TASK TO COMPLETE —
Beginning with the line that holds "html: none ->" and ending with the last line, please repeat the entries exactly and omit the pictures.

RECORDS PROVIDED —
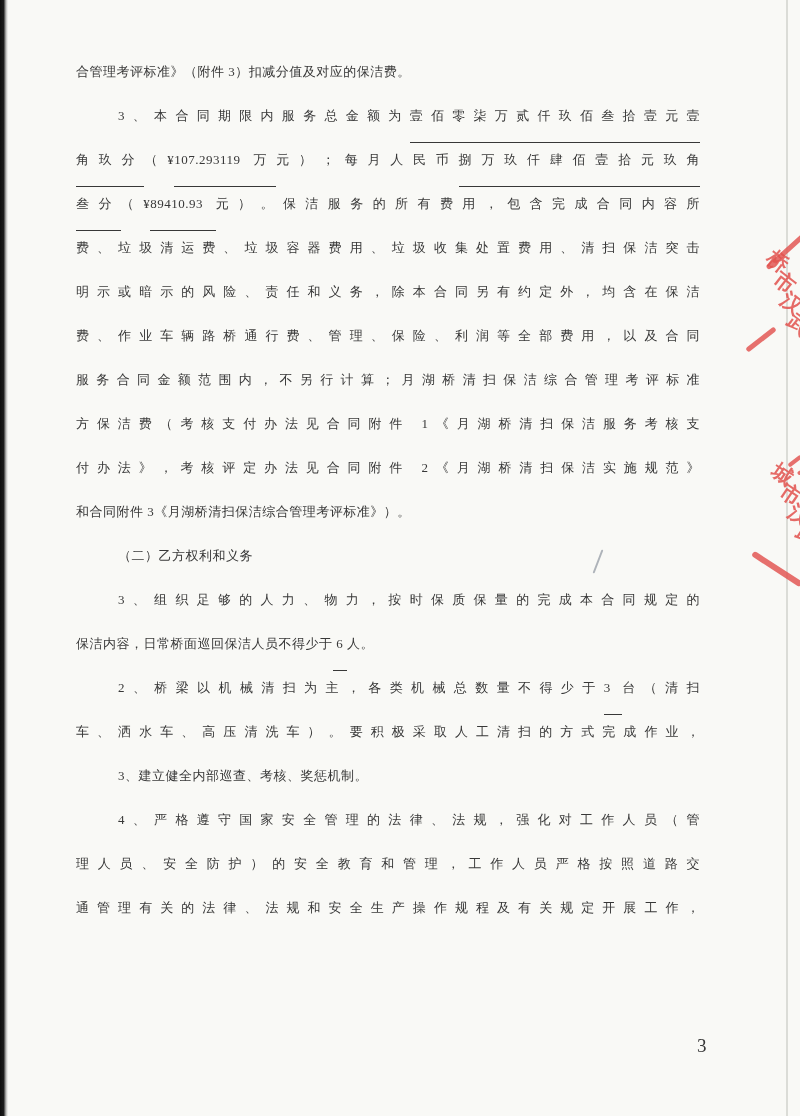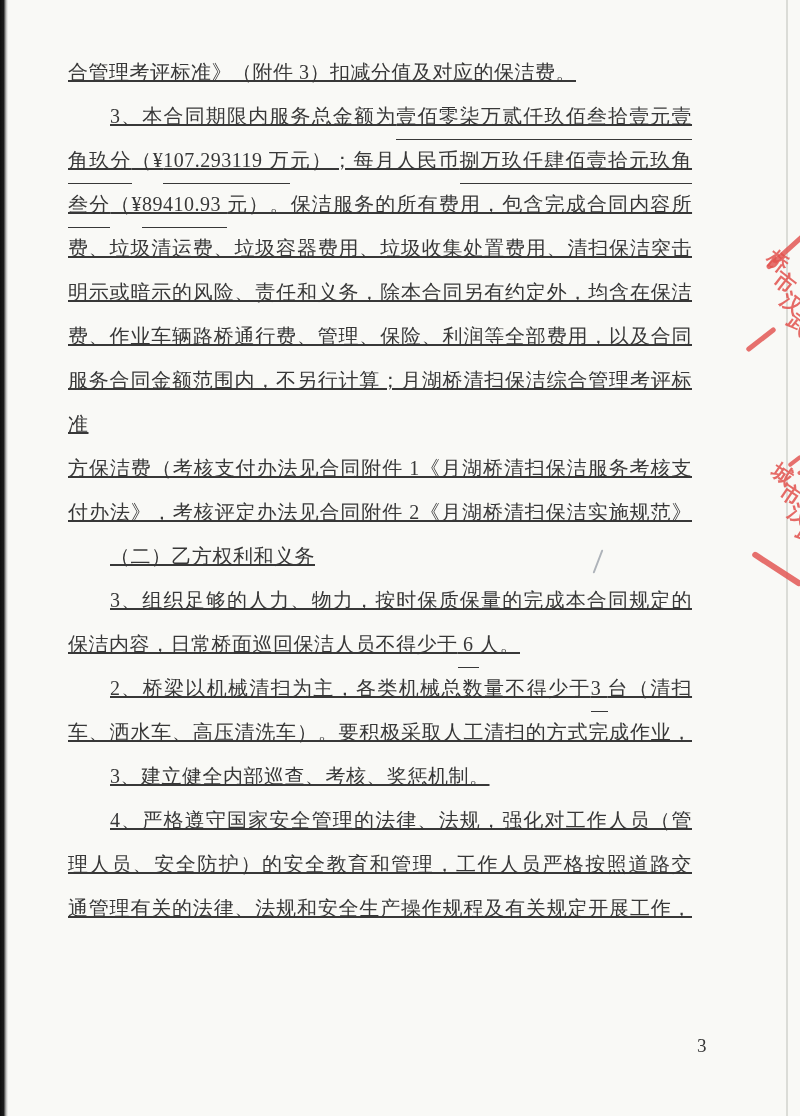"合管理考评标准》（附件 3）扣减分值及对应的保洁费。" .doc { font-size: 20px -> 13px; left: 68px -> 76px; text-decoration: underline -> none }
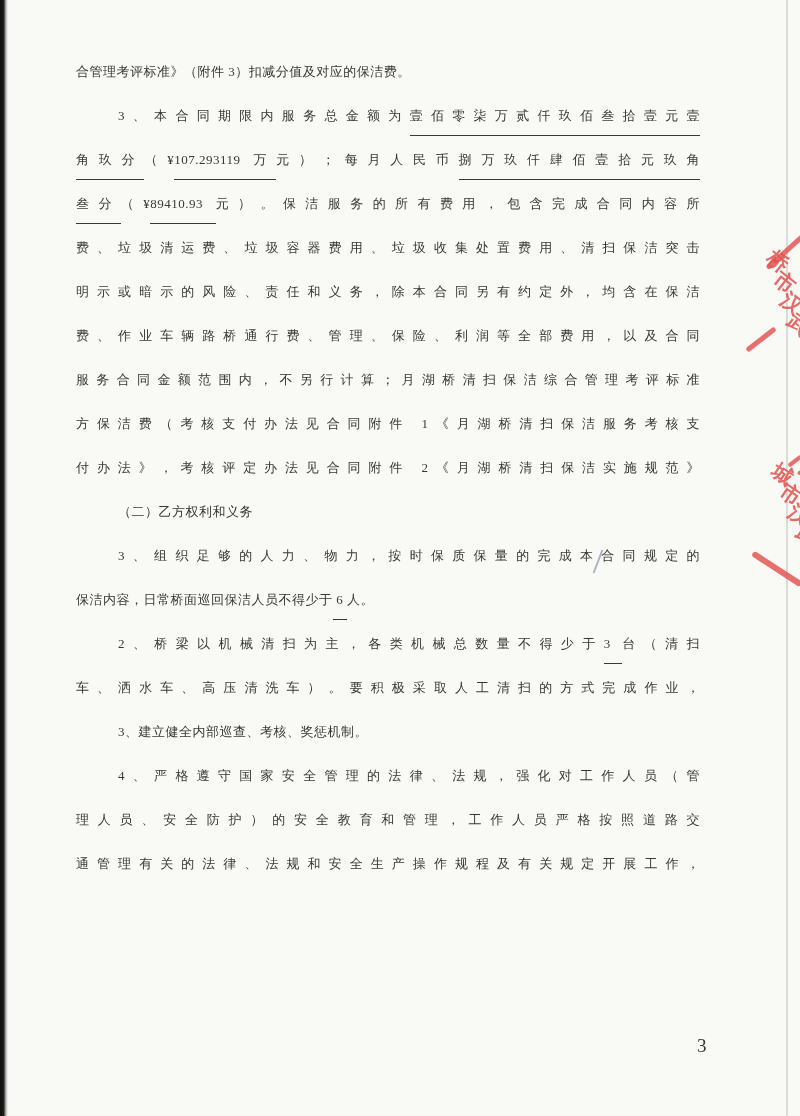"壹佰零柒万贰仟玖佰叁拾壹元壹" .u { padding-bottom: 12px -> 19px }
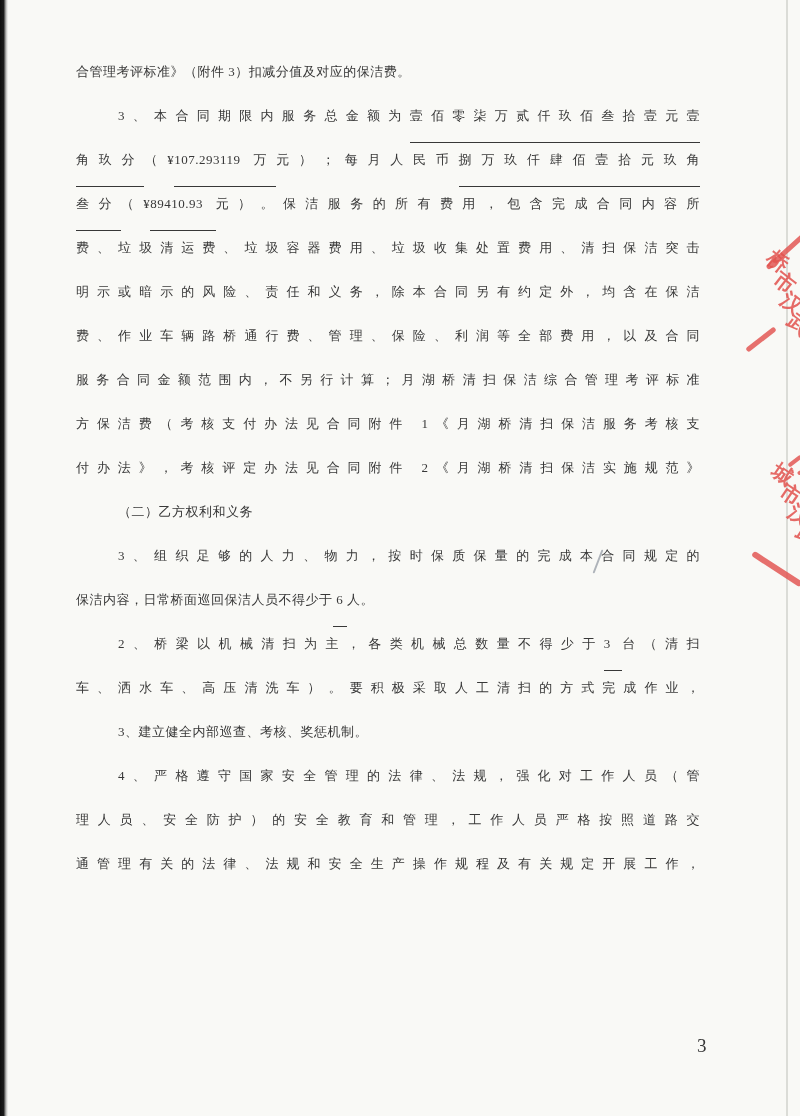"和合同附件 3《月湖桥清扫保洁综合管理考评标准》）。" div.line { html: none -> <div><span>和合同附件 3《月湖桥清扫保洁综合管理考评标准》）。</span></div> }
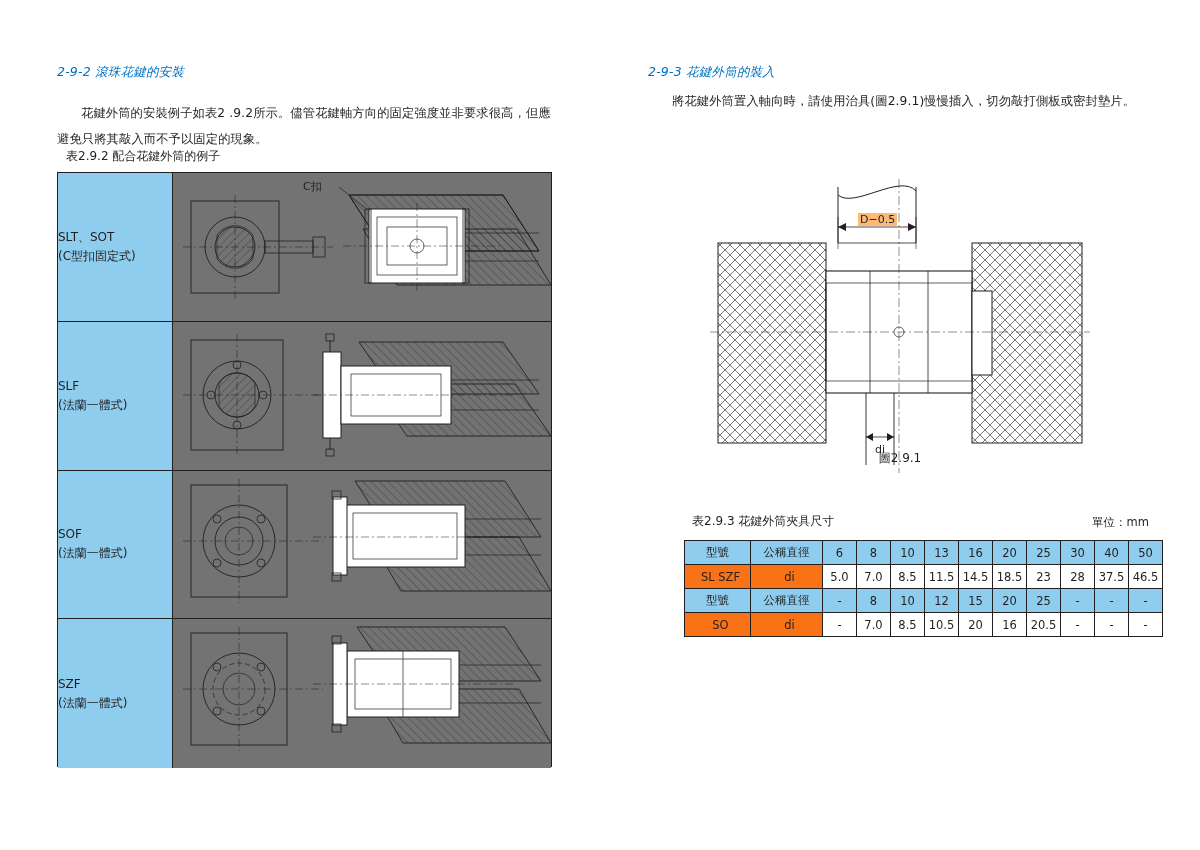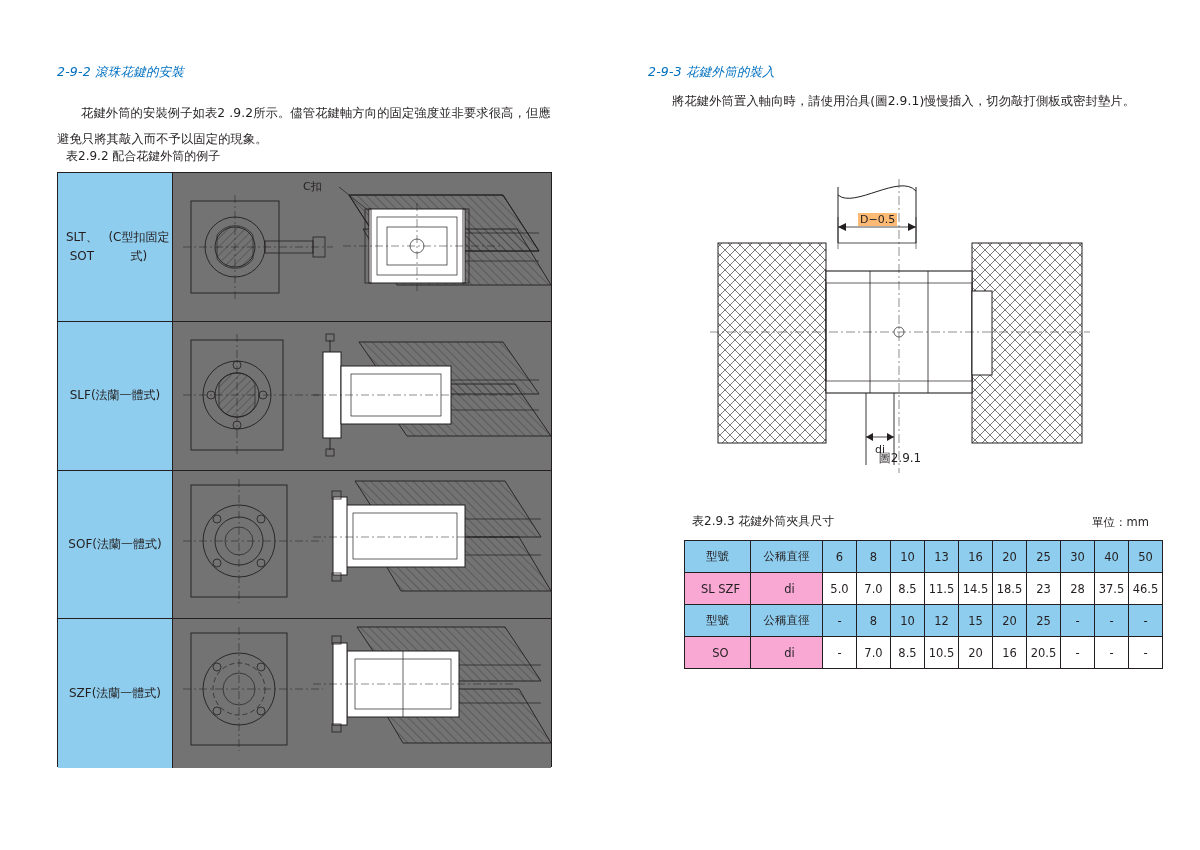"SLT、SOT" .t292-label { align-items: center -> flex-start; flex-direction: row -> column }
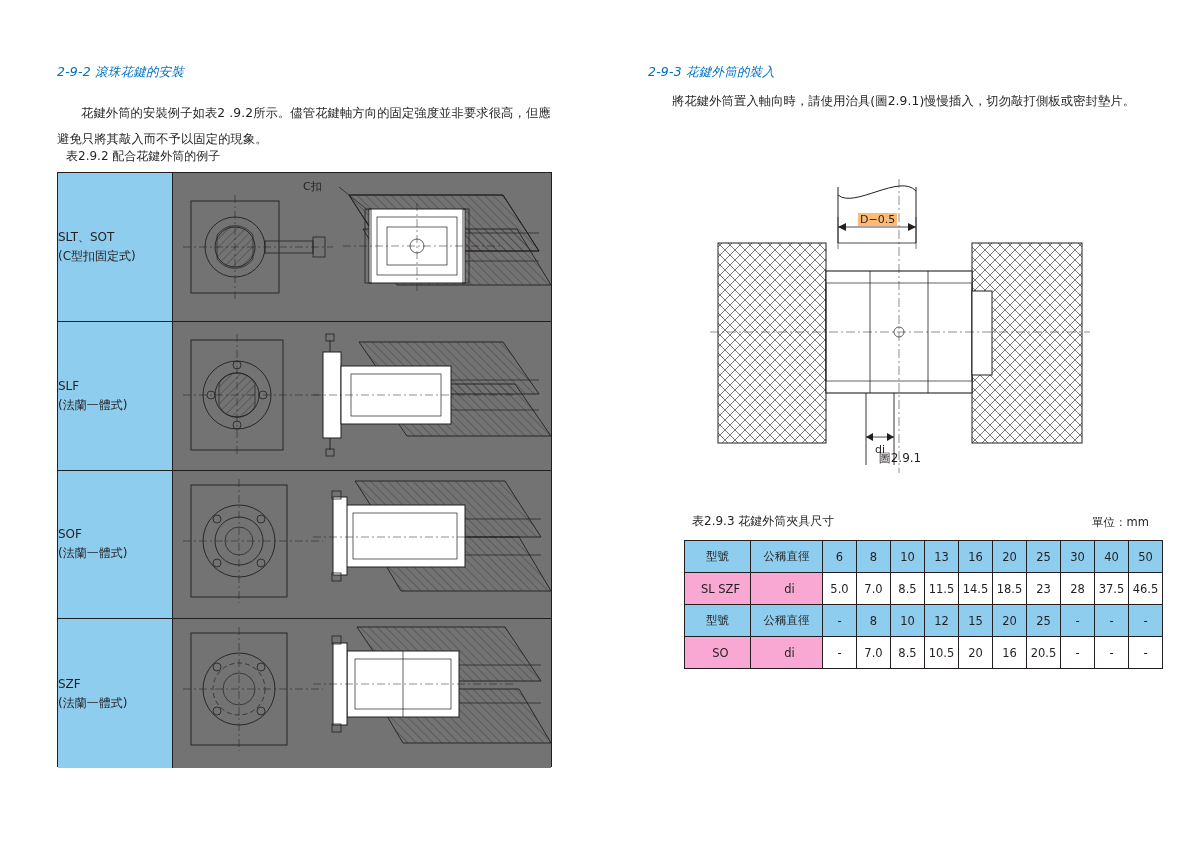"型號" .t293 td { height: 32px -> 24px }
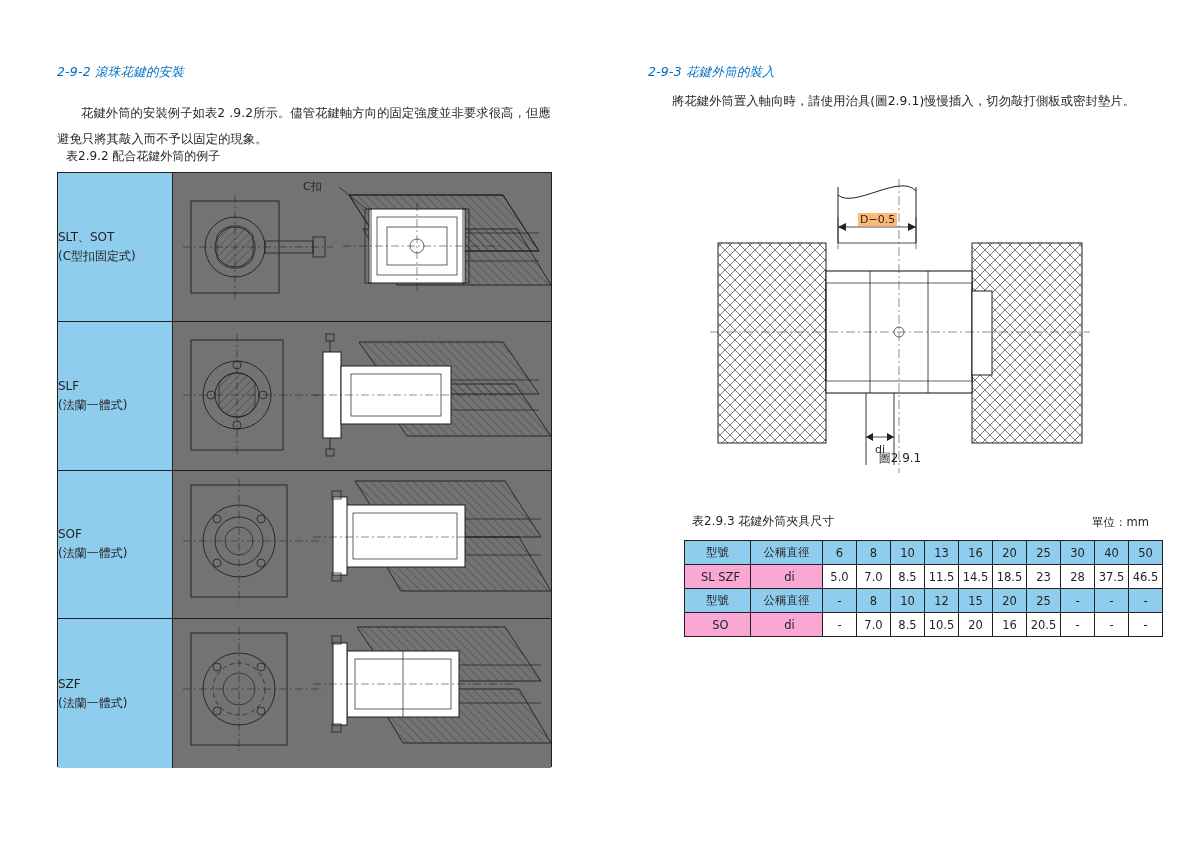"SL SZF" .t293 .rowlabel { background: #f9a8d4 -> #f97316 }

ANSWER BOX —
"和合同附件 3《月湖桥清扫保洁综合管理考评标准》）。" div.line { html: none -> <div><span>和合同附件 3《月湖桥清扫保洁综合管理考评标准》）。</span></div> }
"SLT、SOT" .t292-label { align-items: center -> flex-start; flex-direction: row -> column }
"型號" .t293 td { height: 32px -> 24px }
"SL SZF" .t293 .rowlabel { background: #f9a8d4 -> #f97316 }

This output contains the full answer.